Le nucléaire, comme ses petits copains OGM, nanotechnologies et compagnie, est le point d’orgue d’une certaine histoire de la science au service du pouvoir. Mais par son aspect total, il fournit aussi un angle d’attaque de choix pour remettre en question l’ensemble des rapports sociaux qui l’ont créé et qu’il entretient en retour.
[1] La fusion est un vieux projet de recherche complètement mégalomane. Depuis 2005, plusieurs puissances (Union Européenne, Russie, USA, Japon, Chine, Corée du Sud et Inde) construisent à Cadarache, en France, l’ITER ou le Réacteur Expérimental International de fusion Thermonucléaire où les scientifiques tenteront de récréer pendant quelques minutes les réactions qui ont lieu au cœur du soleil sous prétexte de pouvoir produire de l’énergie en quantité infinie. Ce qui, dans les meilleurs pronostics des scientifiques les plus béats n’aurait pas lieu avant cinquante ou cent ans.Mais peu importe parce qu’entre temps il aura produit des tonnes de déchets radioactifs, et encore, s’ils parviennent à maitriser le processus et que tout ne part pas en vrille ce qui n’est pas gagbné vu qu’ils n’ont pas encore trouvé les moyens techniques de contrôler la réaction.
[2] Université Libre de Bruxelles, Université de Gand, Université Catholique de Louvain, UMH Mons,…

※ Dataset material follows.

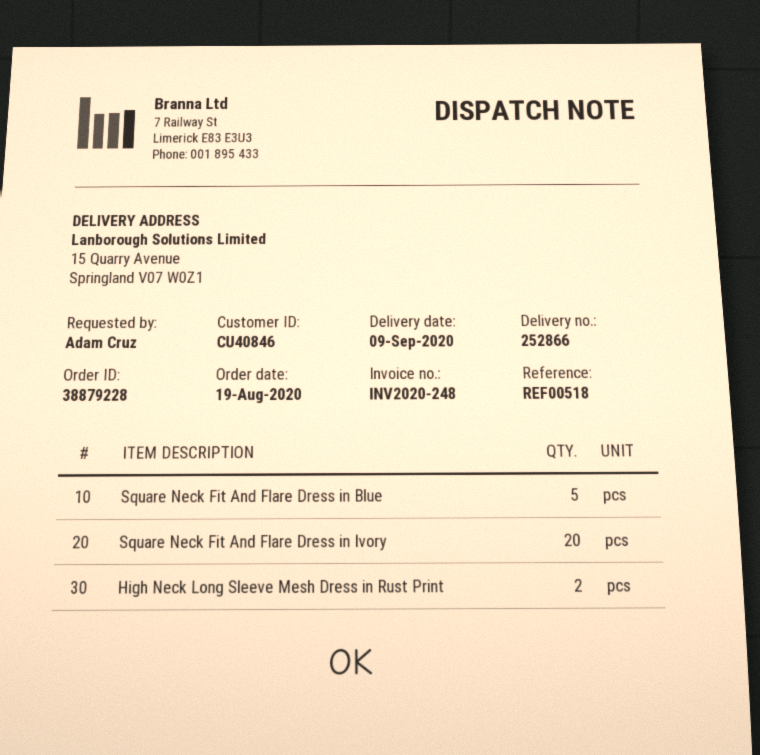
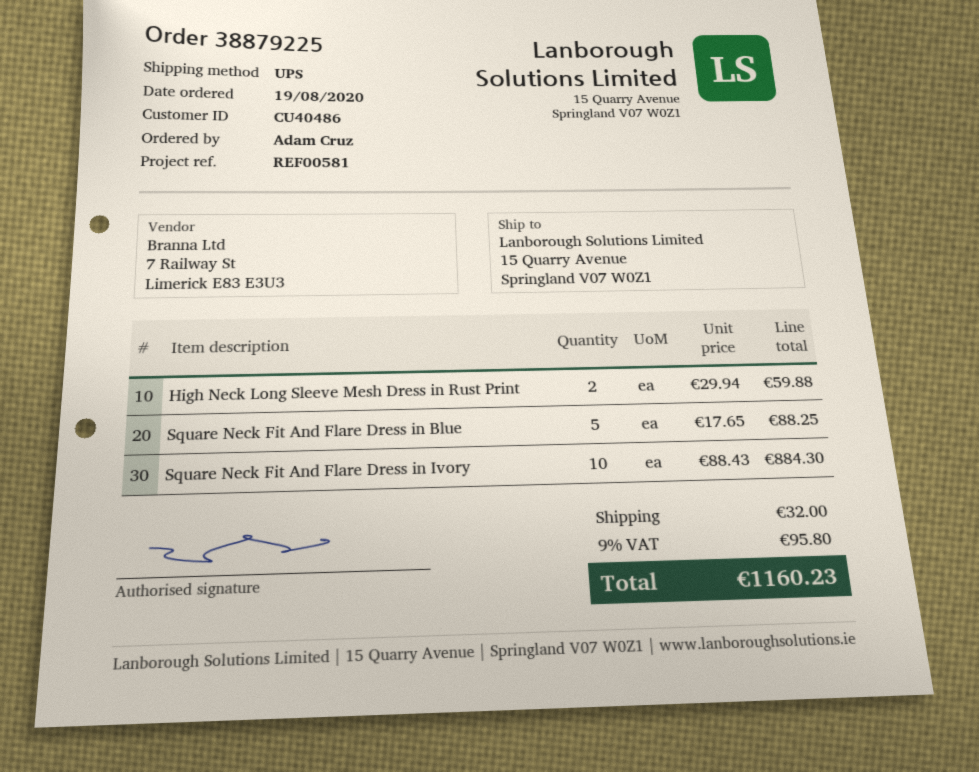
order number: 38879228 -> 38879225
customer number: CU40846 -> CU40486
reference: REF00518 -> REF00581
Square Neck Fit And Flare Dress in Ivory: 20 -> 10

[3] Le terme de lobby peut s’entendre de deux manières. Dans sa définition réductrice, il sert à désigner les gros groupes industriels privés qui font pression sur les politiques, mais cette définition pourrait amener à croire qu’il existe une séparation nette entre ces groupes et les politiques. Ce qui n’est évidemment pas le cas, on trouve de fervents nucléocrates au sein des politiques et de l’appareil d’État. L’État a toujours été le principal promoteur investisseur dans les programme nucléaire. En Belgique, la politique énergétique, donc la décision d’investir massivement dans le nucléaire, a toujours été le fait de pactes opaques entre politiques, Electrabel, grands employeurs et certains leaders syndicaux.
[4] Les expériences menés avec ce nouveau réacteur servira entre autre à la réalisation de réacteurs de quatrième génération.
[5] Voir Roger et Bella Belbeoch, Tchernobyl une catastrophe.
[6] Fin 2012, la Belgique prévoit une simulation grandeur nature autour de Tihange.
[7] Voir le documentaire Les secrets des essais nucléaire français.
[8] Voir Le bulletin de la coordination contre le nucléaire, n°2.
[9] Voir le documentaire Ceci n’est pas une simulation.